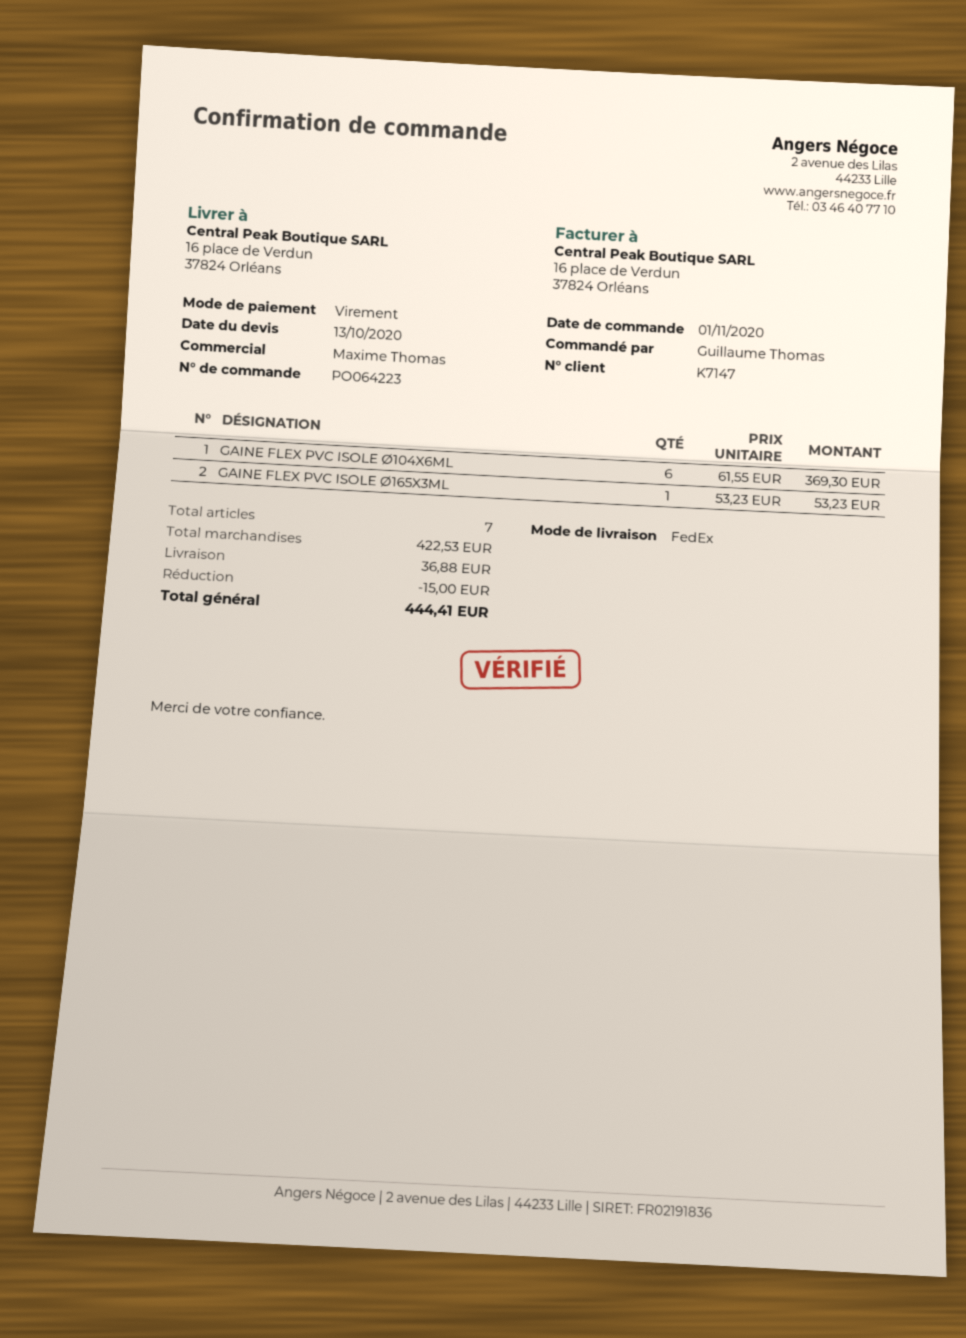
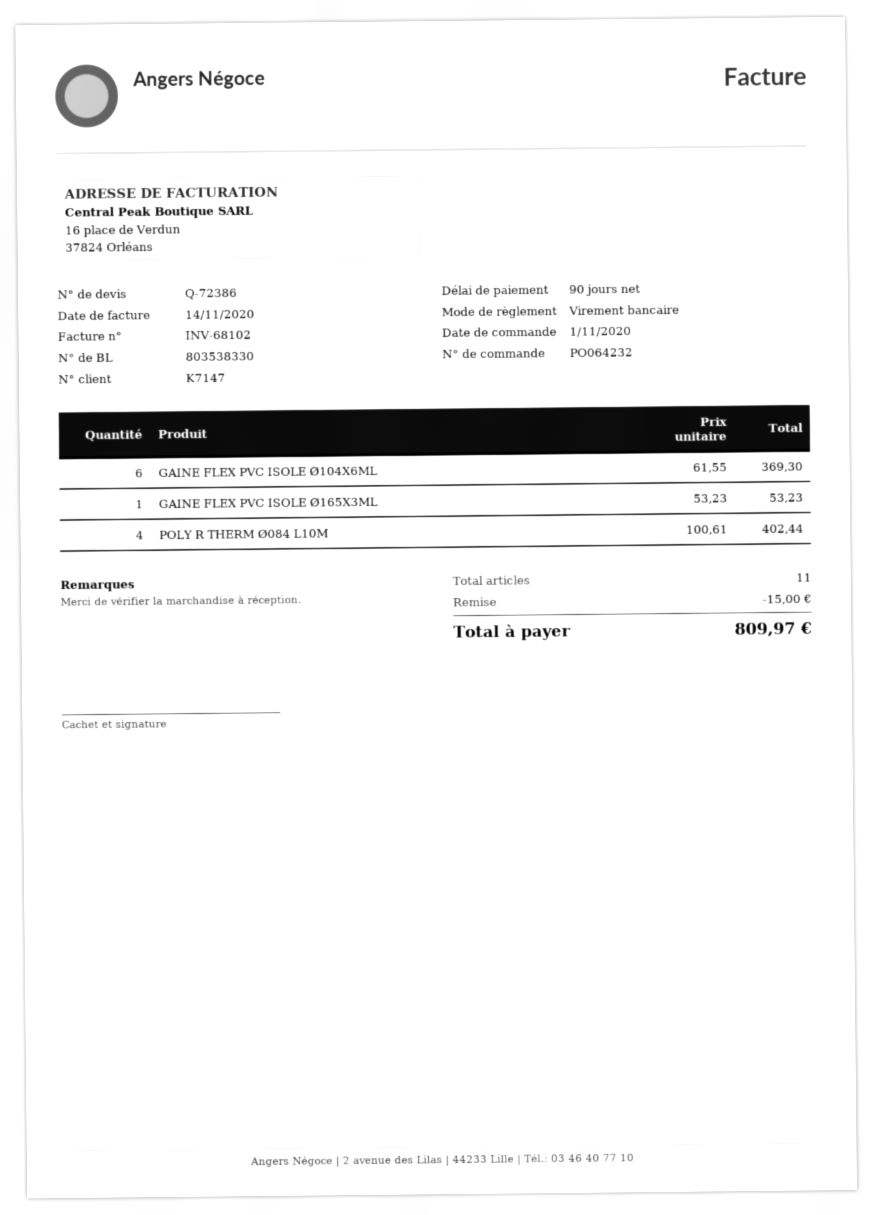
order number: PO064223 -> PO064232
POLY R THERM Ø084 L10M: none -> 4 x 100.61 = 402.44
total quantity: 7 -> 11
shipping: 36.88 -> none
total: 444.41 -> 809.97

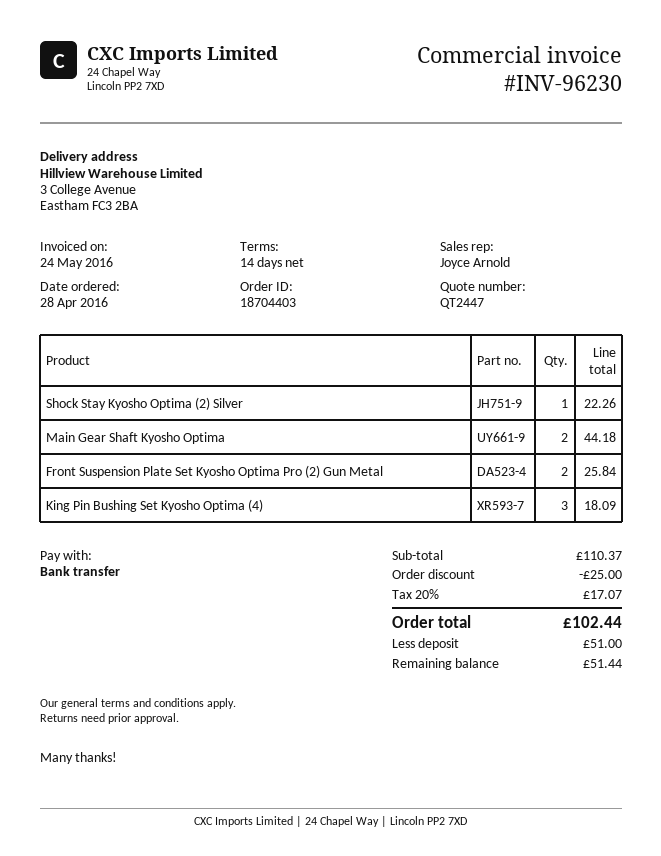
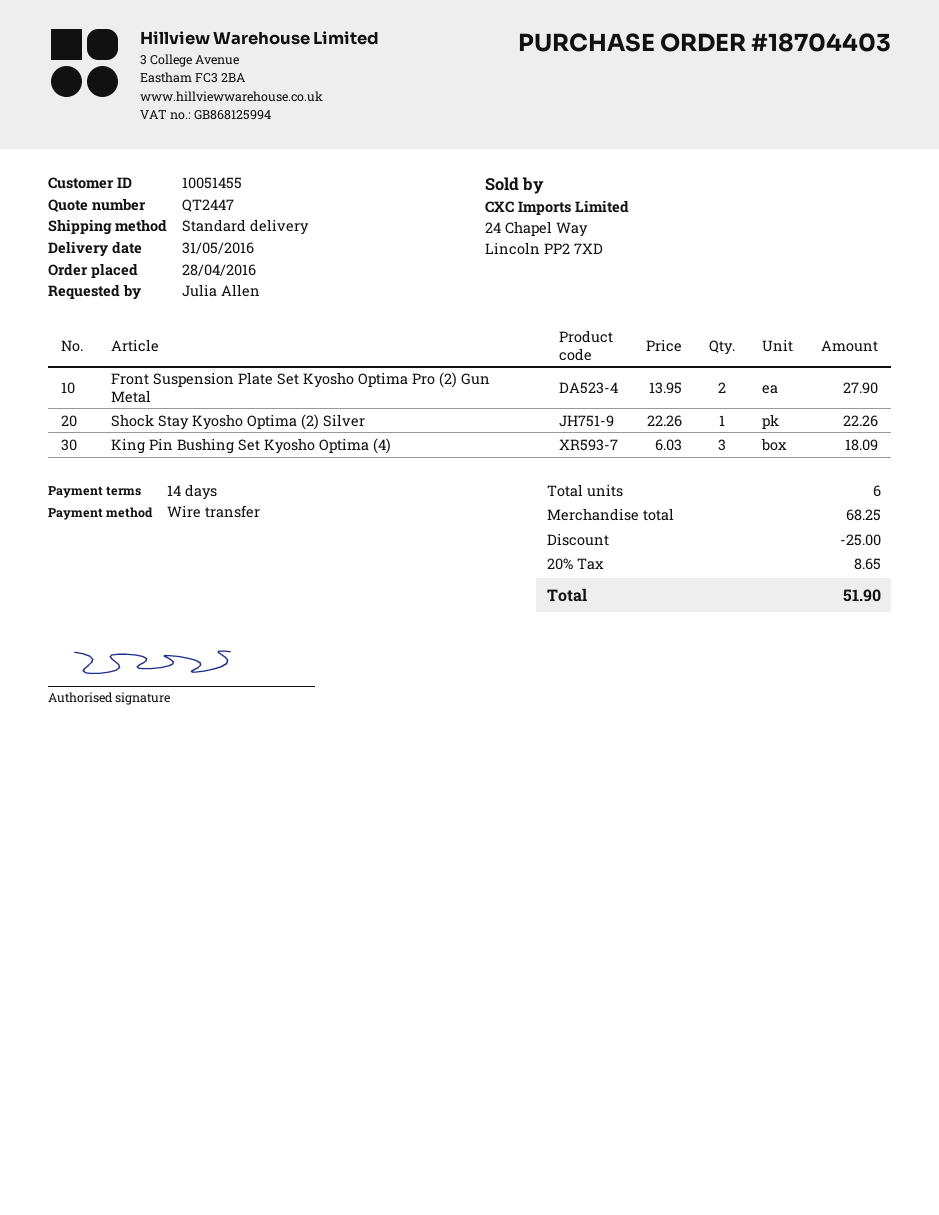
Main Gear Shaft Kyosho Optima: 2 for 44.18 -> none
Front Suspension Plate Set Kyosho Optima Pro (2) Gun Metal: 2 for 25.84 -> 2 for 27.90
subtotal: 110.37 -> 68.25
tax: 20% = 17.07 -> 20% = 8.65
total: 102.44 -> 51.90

+ + + + + + +

### WHAT YOU WILL DO
No line before the one with "Main Gear Shaft" belongs in the answer; copy that line and the rest of the records exactly.

### RESULT FOR THIS EXERCISE
Main Gear Shaft Kyosho Optima: 2 for 44.18 -> none
Front Suspension Plate Set Kyosho Optima Pro (2) Gun Metal: 2 for 25.84 -> 2 for 27.90
subtotal: 110.37 -> 68.25
tax: 20% = 17.07 -> 20% = 8.65
total: 102.44 -> 51.90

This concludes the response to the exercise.